_Your task_
In the copy you make, include no pictures, and transcribe every record exactly.
....................
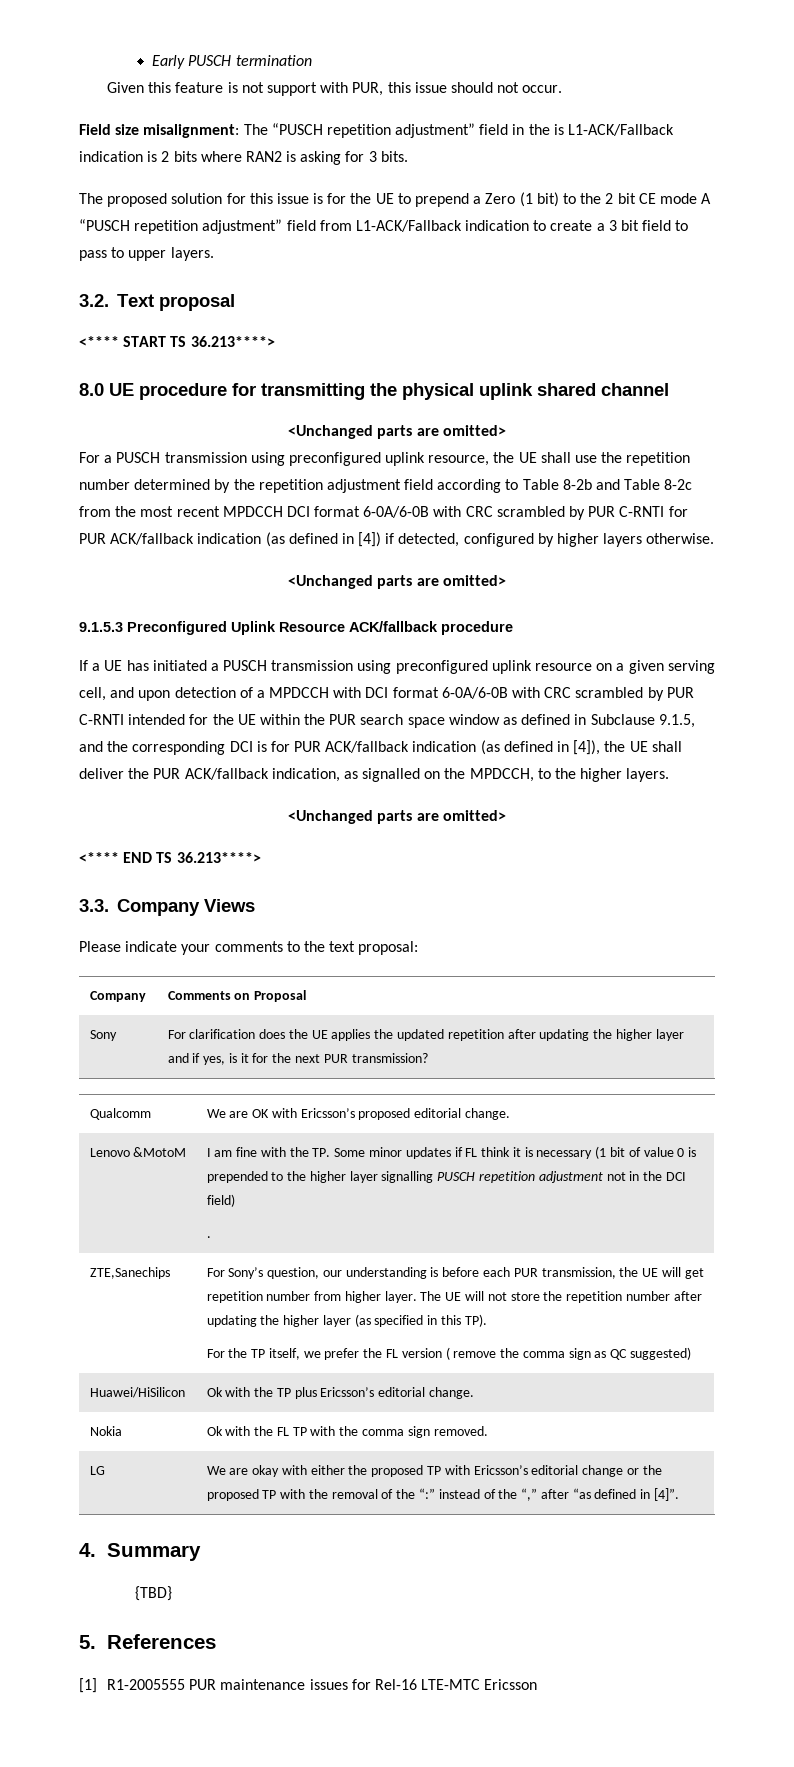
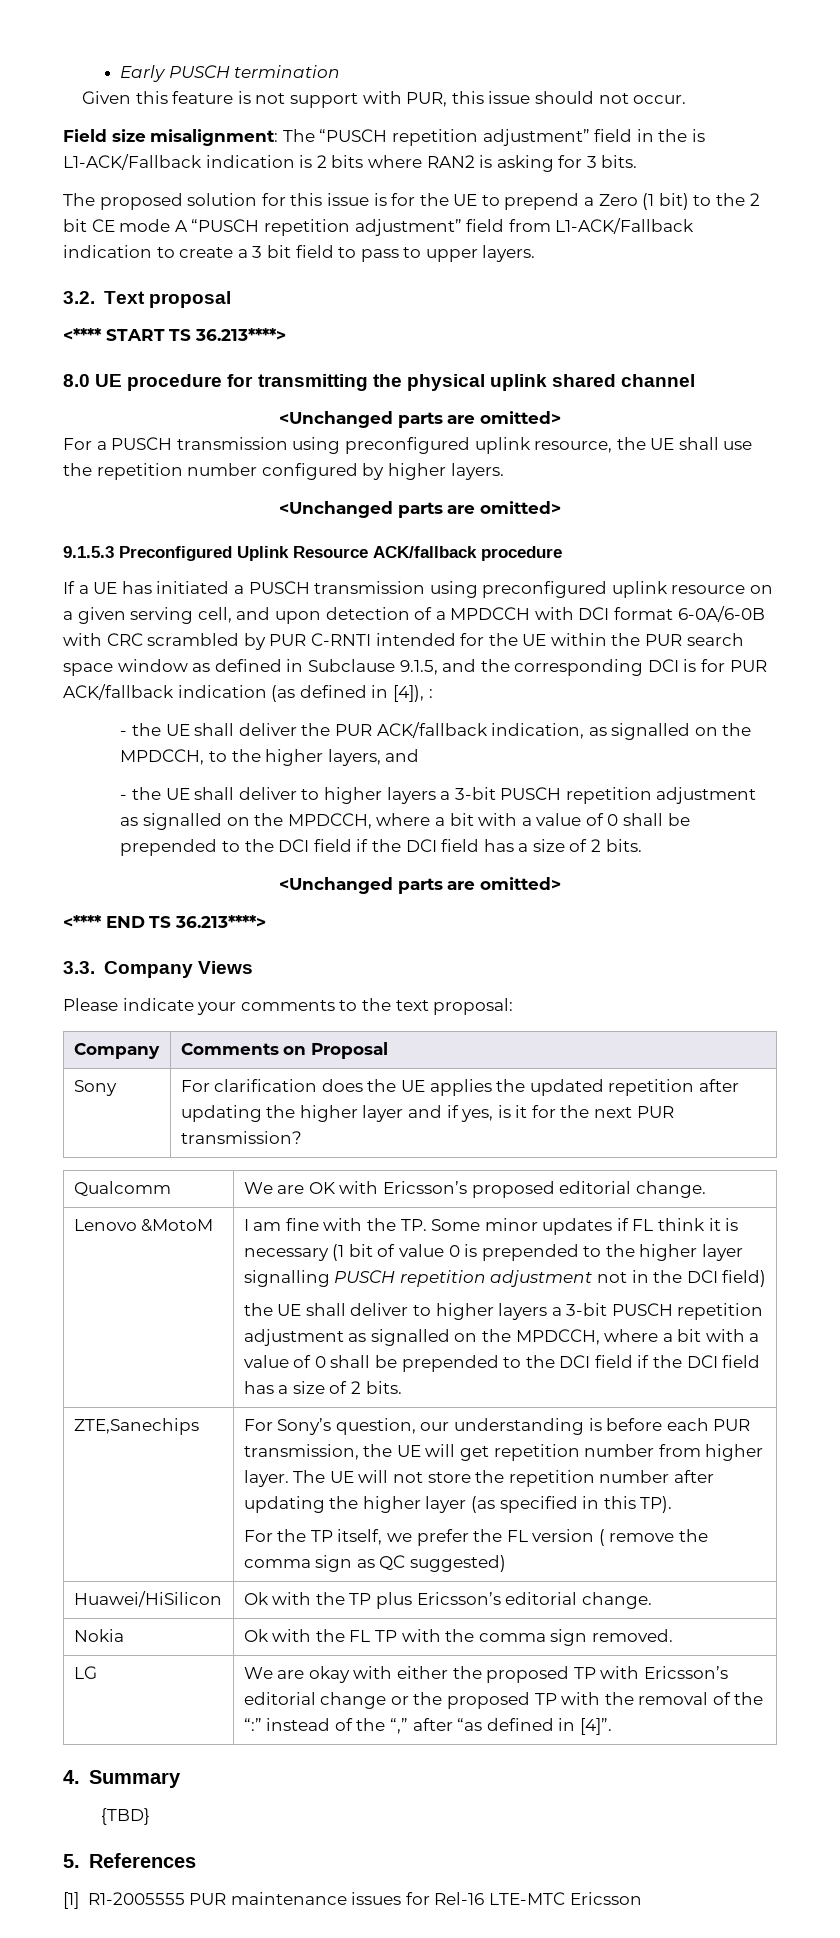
- For a PUSCH transmission using preconfigured uplink resource, the UE shall use the repetition number determined by the repetition adjustment field according to Table 8-2b and Table 8-2c from the most recent MPDCCH DCI format 6-0A/6-0B with CRC scrambled by PUR C-RNTI for PUR ACK/fallback indication (as defined in [4]) if detected, configured by higher layers otherwise.
+ For a PUSCH transmission using preconfigured uplink resource, the UE shall use the repetition number configured by higher layers.
- If a UE has initiated a PUSCH transmission using preconfigured uplink resource on a given serving cell, and upon detection of a MPDCCH with DCI format 6-0A/6-0B with CRC scrambled by PUR C-RNTI intended for the UE within the PUR search space window as defined in Subclause 9.1.5, and the corresponding DCI is for PUR ACK/fallback indication (as defined in [4]), the UE shall deliver the PUR ACK/fallback indication, as signalled on the MPDCCH, to the higher layers.
+ If a UE has initiated a PUSCH transmission using preconfigured uplink resource on a given serving cell, and upon detection of a MPDCCH with DCI format 6-0A/6-0B with CRC scrambled by PUR C-RNTI intended for the UE within the PUR search space window as defined in Subclause 9.1.5, and the corresponding DCI is for PUR ACK/fallback indication (as defined in [4]), :
+ - the UE shall deliver the PUR ACK/fallback indication, as signalled on the MPDCCH, to the higher layers, and
+ - the UE shall deliver to higher layers a 3-bit PUSCH repetition adjustment as signalled on the MPDCCH, where a bit with a value of 0 shall be prepended to the DCI field if the DCI field has a size of 2 bits.
  I am fine with the TP. Some minor updates if FL think it is necessary (1 bit of value 0 is prepended to the higher layer signalling PUSCH repetition adjustment not in the DCI field)
- .
+ the UE shall deliver to higher layers a 3-bit PUSCH repetition adjustment as signalled on the MPDCCH, where a bit with a value of 0 shall be prepended to the DCI field if the DCI field has a size of 2 bits.

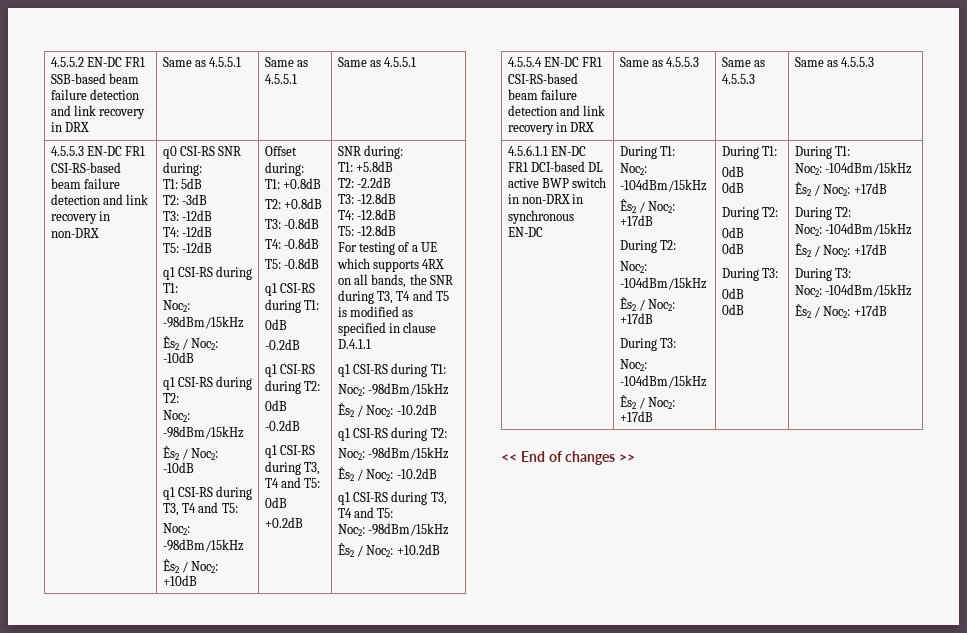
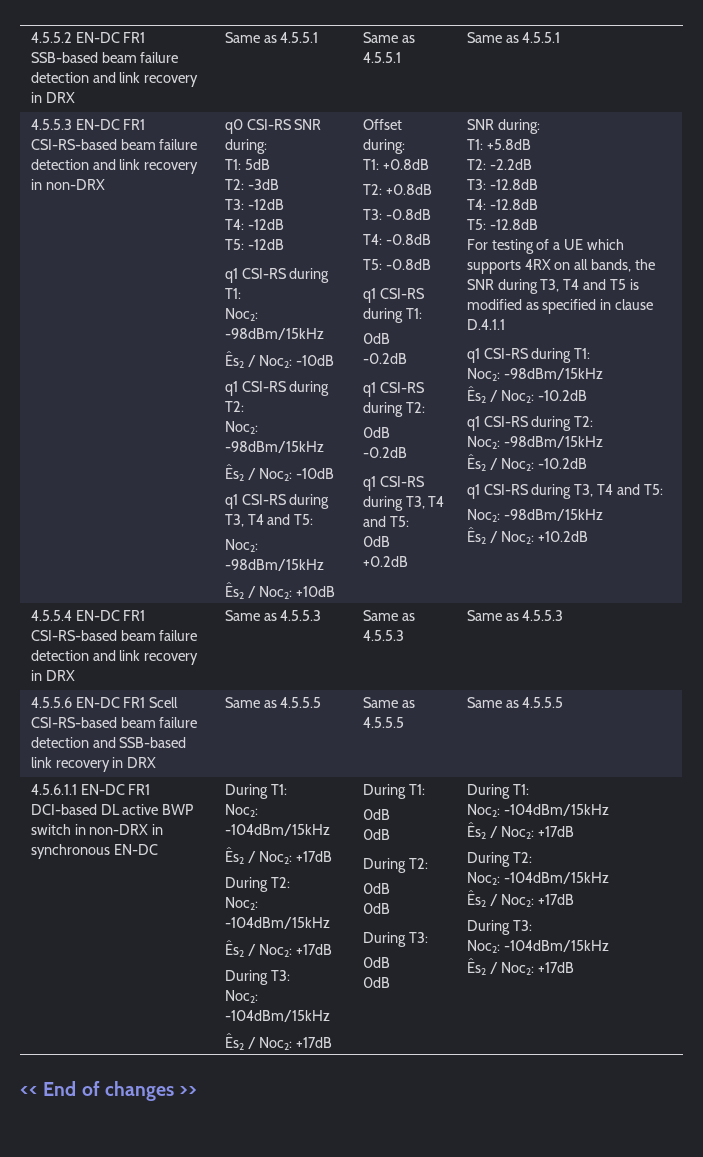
+ 4.5.5.6 EN-DC FR1 Scell CSI-RS-based beam failure detection and SSB-based link recovery in DRX | Same as 4.5.5.5 | Same as 4.5.5.5 | Same as 4.5.5.5

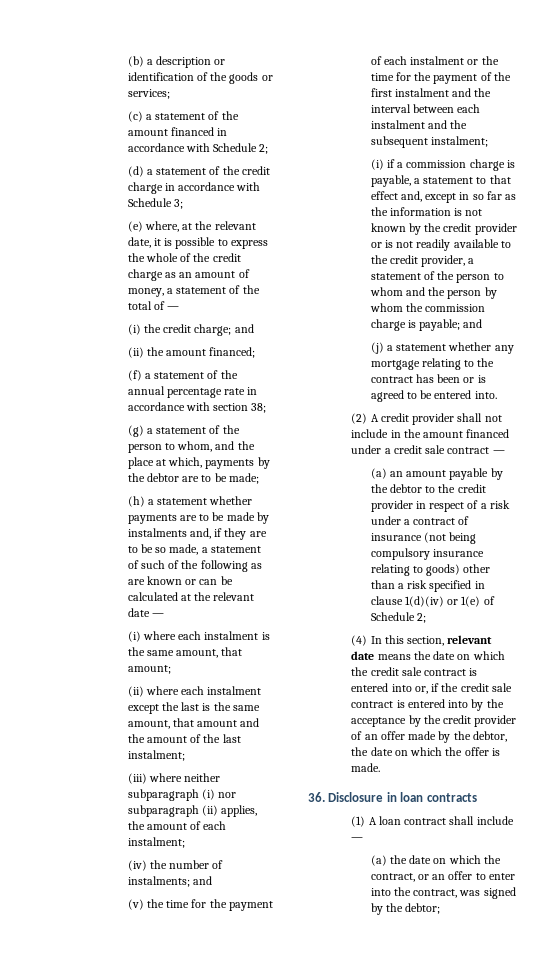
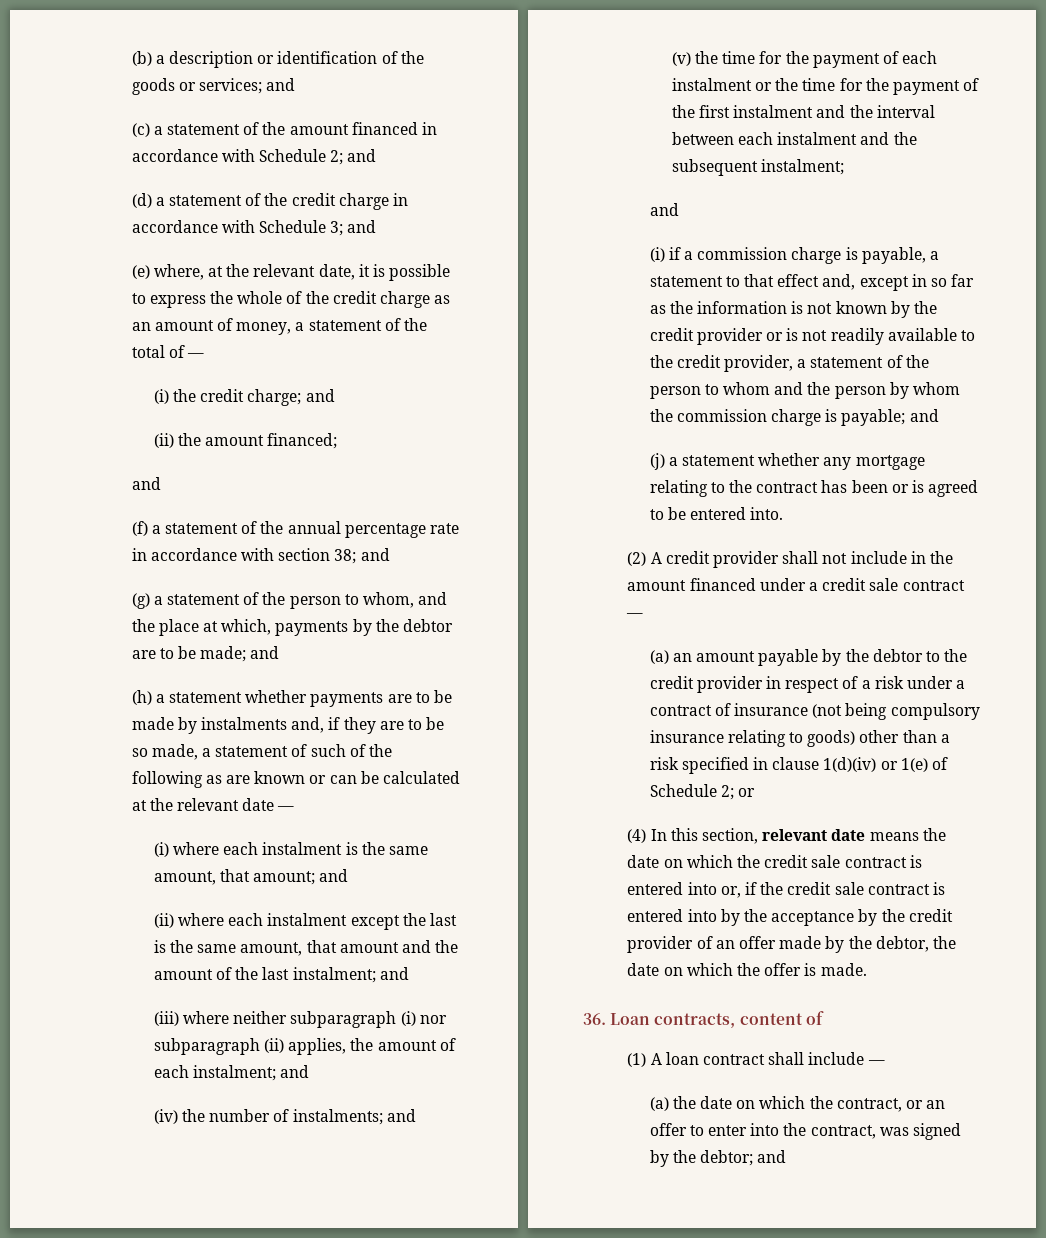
- (b) a description or identification of the goods or services;
+ (b) a description or identification of the goods or services; and
- (c) a statement of the amount financed in accordance with Schedule 2;
+ (c) a statement of the amount financed in accordance with Schedule 2; and
- (d) a statement of the credit charge in accordance with Schedule 3;
+ (d) a statement of the credit charge in accordance with Schedule 3; and
  (ii) the amount financed;
+ and
- (f) a statement of the annual percentage rate in accordance with section 38;
+ (f) a statement of the annual percentage rate in accordance with section 38; and
- (g) a statement of the person to whom, and the place at which, payments by the debtor are to be made;
+ (g) a statement of the person to whom, and the place at which, payments by the debtor are to be made; and
- (i) where each instalment is the same amount, that amount;
+ (i) where each instalment is the same amount, that amount; and
- (ii) where each instalment except the last is the same amount, that amount and the amount of the last instalment;
+ (ii) where each instalment except the last is the same amount, that amount and the amount of the last instalment; and
- (iii) where neither subparagraph (i) nor subparagraph (ii) applies, the amount of each instalment;
+ (iii) where neither subparagraph (i) nor subparagraph (ii) applies, the amount of each instalment; and
  (v) the time for the payment of each instalment or the time for the payment of the first instalment and the interval between each instalment and the subsequent instalment;
+ and
- (a) an amount payable by the debtor to the credit provider in respect of a risk under a contract of insurance (not being compulsory insurance relating to goods) other than a risk specified in clause 1(d)(iv) or 1(e) of Schedule 2;
+ (a) an amount payable by the debtor to the credit provider in respect of a risk under a contract of insurance (not being compulsory insurance relating to goods) other than a risk specified in clause 1(d)(iv) or 1(e) of Schedule 2; or
- 36. Disclosure in loan contracts
+ 36. Loan contracts, content of
- (a) the date on which the contract, or an offer to enter into the contract, was signed by the debtor;
+ (a) the date on which the contract, or an offer to enter into the contract, was signed by the debtor; and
....................
_Result of the task_
- For a PUSCH transmission using preconfigured uplink resource, the UE shall use the repetition number determined by the repetition adjustment field according to Table 8-2b and Table 8-2c from the most recent MPDCCH DCI format 6-0A/6-0B with CRC scrambled by PUR C-RNTI for PUR ACK/fallback indication (as defined in [4]) if detected, configured by higher layers otherwise.
+ For a PUSCH transmission using preconfigured uplink resource, the UE shall use the repetition number configured by higher layers.
- If a UE has initiated a PUSCH transmission using preconfigured uplink resource on a given serving cell, and upon detection of a MPDCCH with DCI format 6-0A/6-0B with CRC scrambled by PUR C-RNTI intended for the UE within the PUR search space window as defined in Subclause 9.1.5, and the corresponding DCI is for PUR ACK/fallback indication (as defined in [4]), the UE shall deliver the PUR ACK/fallback indication, as signalled on the MPDCCH, to the higher layers.
+ If a UE has initiated a PUSCH transmission using preconfigured uplink resource on a given serving cell, and upon detection of a MPDCCH with DCI format 6-0A/6-0B with CRC scrambled by PUR C-RNTI intended for the UE within the PUR search space window as defined in Subclause 9.1.5, and the corresponding DCI is for PUR ACK/fallback indication (as defined in [4]), :
+ - the UE shall deliver the PUR ACK/fallback indication, as signalled on the MPDCCH, to the higher layers, and
+ - the UE shall deliver to higher layers a 3-bit PUSCH repetition adjustment as signalled on the MPDCCH, where a bit with a value of 0 shall be prepended to the DCI field if the DCI field has a size of 2 bits.
  I am fine with the TP. Some minor updates if FL think it is necessary (1 bit of value 0 is prepended to the higher layer signalling PUSCH repetition adjustment not in the DCI field)
- .
+ the UE shall deliver to higher layers a 3-bit PUSCH repetition adjustment as signalled on the MPDCCH, where a bit with a value of 0 shall be prepended to the DCI field if the DCI field has a size of 2 bits.

+ 4.5.5.6 EN-DC FR1 Scell CSI-RS-based beam failure detection and SSB-based link recovery in DRX | Same as 4.5.5.5 | Same as 4.5.5.5 | Same as 4.5.5.5

- (b) a description or identification of the goods or services;
+ (b) a description or identification of the goods or services; and
- (c) a statement of the amount financed in accordance with Schedule 2;
+ (c) a statement of the amount financed in accordance with Schedule 2; and
- (d) a statement of the credit charge in accordance with Schedule 3;
+ (d) a statement of the credit charge in accordance with Schedule 3; and
  (ii) the amount financed;
+ and
- (f) a statement of the annual percentage rate in accordance with section 38;
+ (f) a statement of the annual percentage rate in accordance with section 38; and
- (g) a statement of the person to whom, and the place at which, payments by the debtor are to be made;
+ (g) a statement of the person to whom, and the place at which, payments by the debtor are to be made; and
- (i) where each instalment is the same amount, that amount;
+ (i) where each instalment is the same amount, that amount; and
- (ii) where each instalment except the last is the same amount, that amount and the amount of the last instalment;
+ (ii) where each instalment except the last is the same amount, that amount and the amount of the last instalment; and
- (iii) where neither subparagraph (i) nor subparagraph (ii) applies, the amount of each instalment;
+ (iii) where neither subparagraph (i) nor subparagraph (ii) applies, the amount of each instalment; and
  (v) the time for the payment of each instalment or the time for the payment of the first instalment and the interval between each instalment and the subsequent instalment;
+ and
- (a) an amount payable by the debtor to the credit provider in respect of a risk under a contract of insurance (not being compulsory insurance relating to goods) other than a risk specified in clause 1(d)(iv) or 1(e) of Schedule 2;
+ (a) an amount payable by the debtor to the credit provider in respect of a risk under a contract of insurance (not being compulsory insurance relating to goods) other than a risk specified in clause 1(d)(iv) or 1(e) of Schedule 2; or
- 36. Disclosure in loan contracts
+ 36. Loan contracts, content of
- (a) the date on which the contract, or an offer to enter into the contract, was signed by the debtor;
+ (a) the date on which the contract, or an offer to enter into the contract, was signed by the debtor; and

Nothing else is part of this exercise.